Now we build the IN-clause by processing these through col2row.pl.  Let's say we have these values in the clipboard, then in Cygwin we can use the getclip command and pipe it's output through col2row.pl.

getclip |d2u |col2row.pl -f1 k,

The d2u command is optional, and I'm using it in Cygwin to remove any extra carriage-returns in the incoming clipboard data.  In MacOS X we would use pbpaste in place of getclip, and in Linux we could use the xclip -o or xsel -o commands.

The '-f1' makes it process the first (and only) column, and the '-k,' sets the output delimiter to a comma.  Here's the output:
162692,573677,742713,817851,994363
 If we want the values single-quoted, we simply use the '-s' option:
getclip |d2u |col2row.pl -f1 -s -k,
Here is the output: 
'162692','573677','742713','817851','994363'
Depending on your environment, you can pipe these directly into the clipboard:

getclip |d2u |col2row.pl -f1 -s -k, |putclip

 As stated earlier, you can use pbcopy/pbpaste, on Mac OS X or xclip/xsel on Linux.

A short-cut for users of AutoHotkey on Windows:

The following code will output comma-separated row from a single column stored in your clipboard, when you use the Win-c shortcut:
;-----------------------------------------------------------
; Win-c - Paste a row-version of the column in the clipboard
; CR+LF are replaced with commas, and entries are not quoted
;-----------------------------------------------------------
#c::
outstring := RegExReplace(clipboard, " *\R *quot;, "")
outstring := RegExReplace(outstring, " *\R *", "`,")
outstring := RegExReplace(outstring, "^ +", "")
outstring := RegExReplace(outstring, " +quot;, "")
clipboard := outstring
Send +{Ins}
return
;-----------------------------------------------------------
You can also build a shortcut to paste single quoted values, but that is left as an exercise.


Comparing two file layouts (converting rows to columns)

In loading data files into databases, one often encounters wide layouts with dozens, or even hundreds of columns.  If there is a change in a layout, it can be time-consuming to detect it, if the source has not supplied the exact information.  Also, if you have the headers in two separate files, running a diff will simply tell you that the two header lines differ, but won't tell you where the difference is.
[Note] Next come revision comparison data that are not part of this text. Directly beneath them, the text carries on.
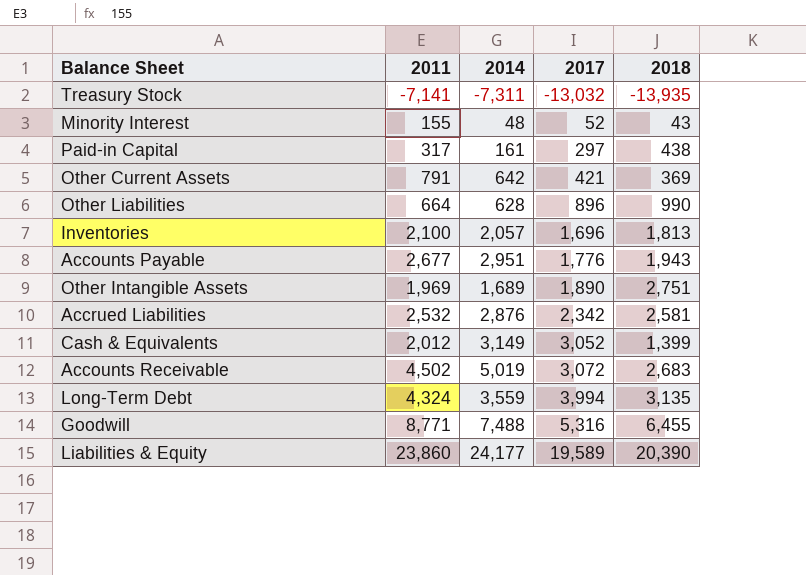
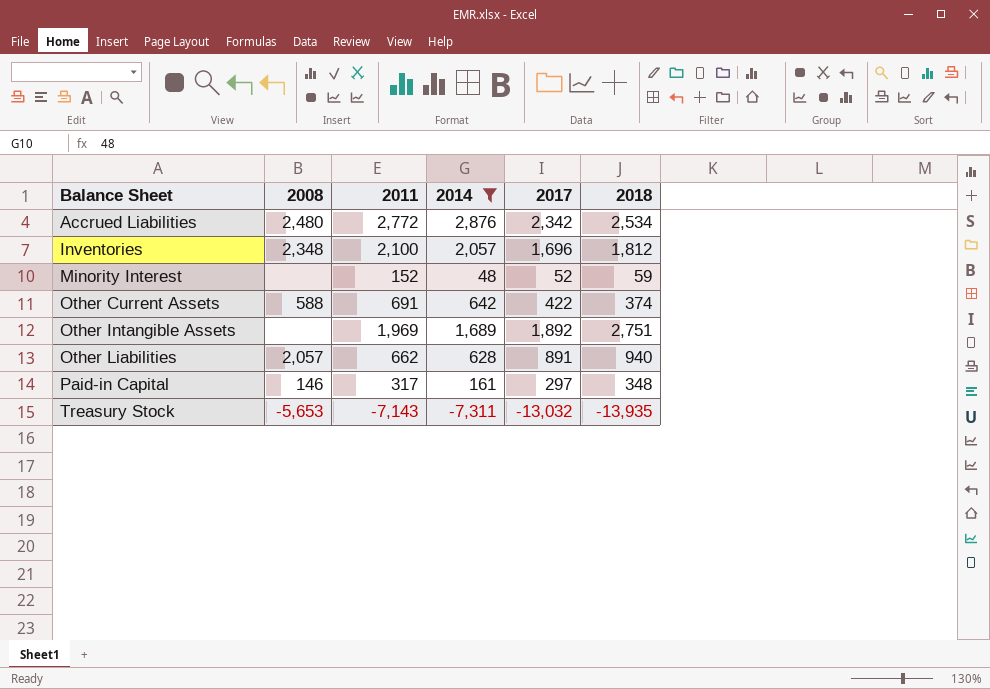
filter: none -> 2014 <= 2,876
row order: 2017 ascending -> Balance Sheet ascending
column 2008 | position: none -> 2
Accrued Liabilities | 2011: 2,532 -> 2,772
Accrued Liabilities | 2018: 2,581 -> 2,534
Inventories | 2018: 1,813 -> 1,812
Minority Interest | 2011: 155 -> 152
Minority Interest | 2018: 43 -> 59
Other Current Assets | 2011: 791 -> 691
Other Current Assets | 2017: 421 -> 422
Other Current Assets | 2018: 369 -> 374
Other Intangible Assets | 2017: 1,890 -> 1,892
Other Liabilities | 2011: 664 -> 662
Other Liabilities | 2017: 896 -> 891
Other Liabilities | 2018: 990 -> 940
Paid-in Capital | 2018: 438 -> 348
Treasury Stock | 2011: -7,141 -> -7,143

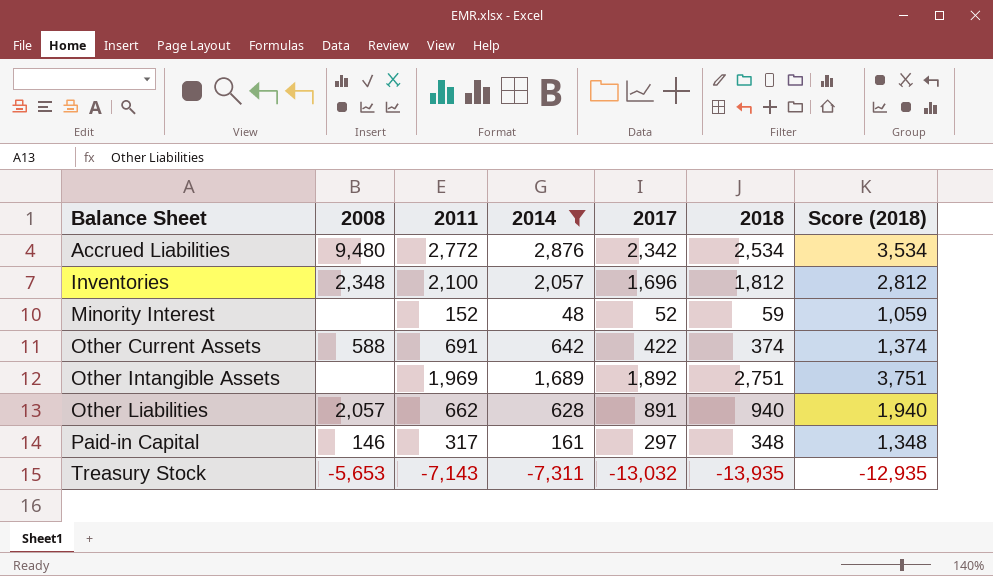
column Score (2018) | formula: none -> [2018] + 1000
Accrued Liabilities | 2008: 2,480 -> 9,480

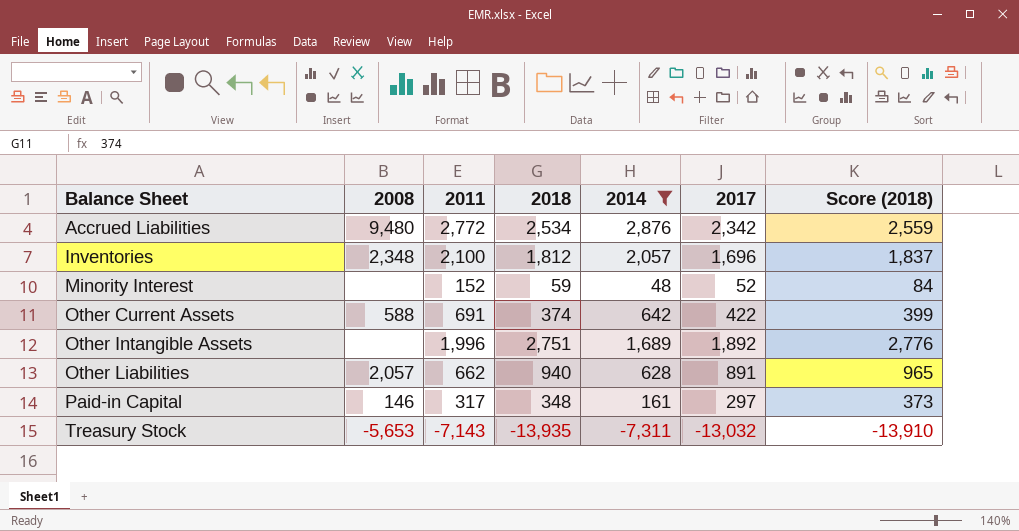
column 2018 | position: 6 -> 4
column Score (2018) | formula: [2018] + 1000 -> [2018] + 25
Other Intangible Assets | 2011: 1,969 -> 1,996

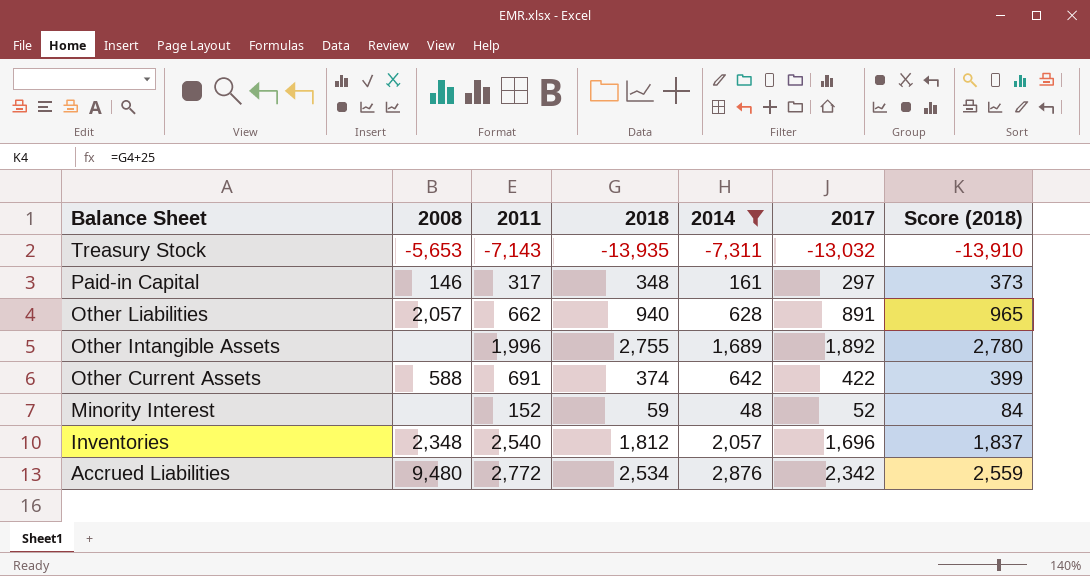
row order: Balance Sheet ascending -> Balance Sheet descending
Other Intangible Assets | 2018: 2,751 -> 2,755
Other Intangible Assets | Score (2018): 2,776 -> 2,780
Inventories | 2011: 2,100 -> 2,540

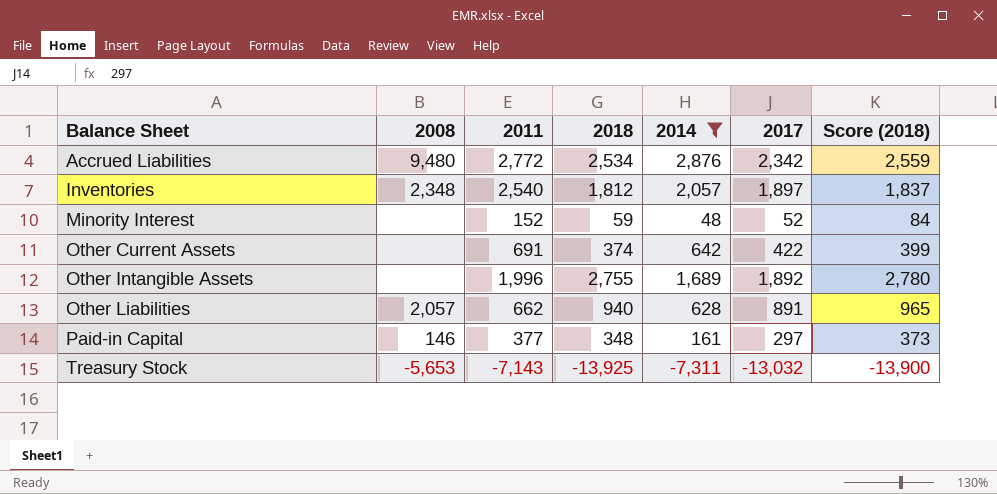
row order: Balance Sheet descending -> Balance Sheet ascending
Inventories | 2017: 1,696 -> 1,897
Other Current Assets | 2008: 588 -> none
Paid-in Capital | 2011: 317 -> 377
Treasury Stock | 2018: -13,935 -> -13,925
Treasury Stock | Score (2018): -13,910 -> -13,900

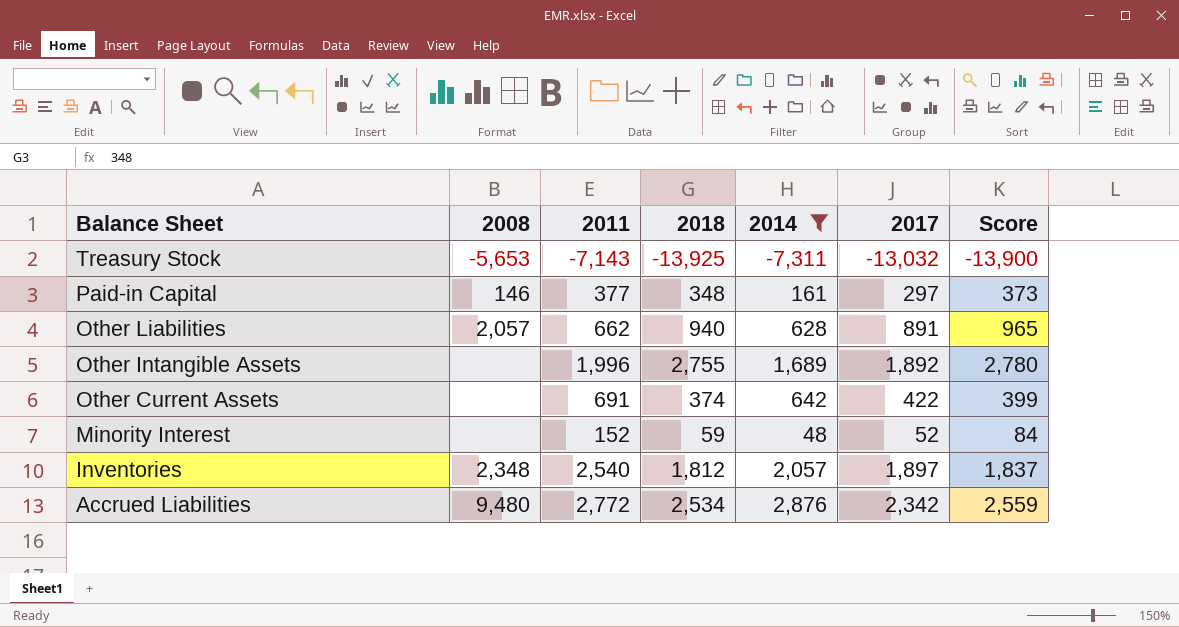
row order: Balance Sheet ascending -> Balance Sheet descending
column name: Score (2018) -> Score

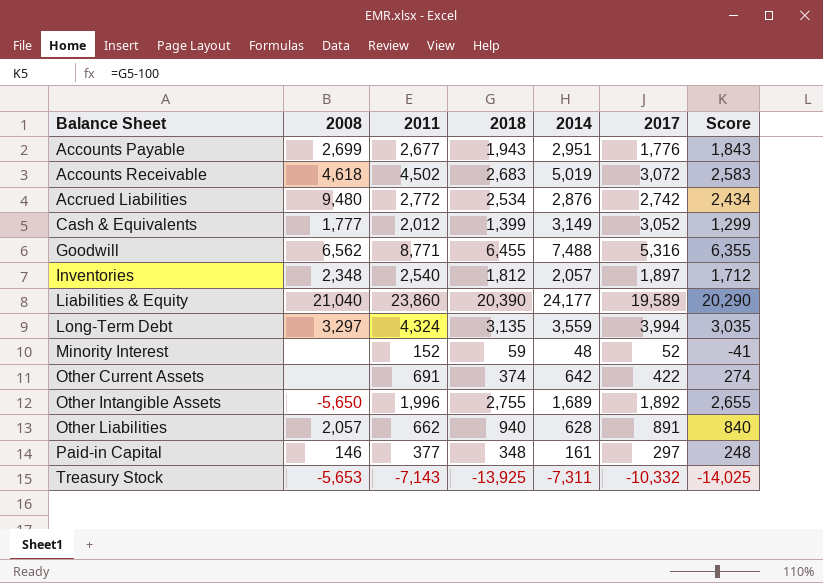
filter: 2014 <= 2,876 -> none
row order: Balance Sheet descending -> Balance Sheet ascending
column Score | formula: [2018] + 25 -> [2018] - 100
Accrued Liabilities | 2017: 2,342 -> 2,742
Other Intangible Assets | 2008: none -> -5,650
Treasury Stock | 2017: -13,032 -> -10,332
What we need is a way to turn the header row into a column of values, so that if we have two such columns from two headers, the diff command will give us useful information about how the two headers differ.

In our trivial example, we have some tab-delimited contact data:
$ cat file1.txt
record_id first_name last_name email company_name address_1 city state zip
10001 John Smith jsmith@email.zz Acme Inc. 123 Elm Street Anytown AZ 50001
$  cat file2.txt
record_id first_name last_name email company_name address_1 address_2 city state zip
10001 John Smith jsmith@email.zz Acme Inc. 123 Elm Street Mail Stop 1 Anytown AZ 50001

To properly compare the headers, we run row2col.pl on each file:
$ row2col.pl file1.txt
record_id
first_name
last_name
email
company_name
address_1
city
state
zip
$ row2col.pl file2.txt
record_id
first_name
last_name
email
company_name
address_1
address_2
city
state
zip


Putting each of these in a separate "layout" file:
$ row2col.pl file1.txt >layout1.txt
$ row2col.pl file2.txt >layout2.txt
We can diff them and get a clearer picture of the layout change:
$ diff layout1.txt layout2.txt 
6a7> address_2
 A new column seven (7) called "address_2" was added in file2. 


Displaying sample records

When combining the output of row2col.pl with tab2tbl.pl (from a previous post), you can get a very clear view of the layout of the file with sample values:


The Scripts

You can download the Perl scripts used for the above examples here: col2row.plrow2col.pl, tab2tbl.pl.





Friday, April 20, 2012

Creating text tables with Text::ASCIITable

I work a lot with delimited flat files, and a good way to display them in plain text is to create an ASCII table.  The attached script, tab2tbl.pl uses the Text::ASCIITable module and can convert an incoming tab-delimited file to a nice looking table.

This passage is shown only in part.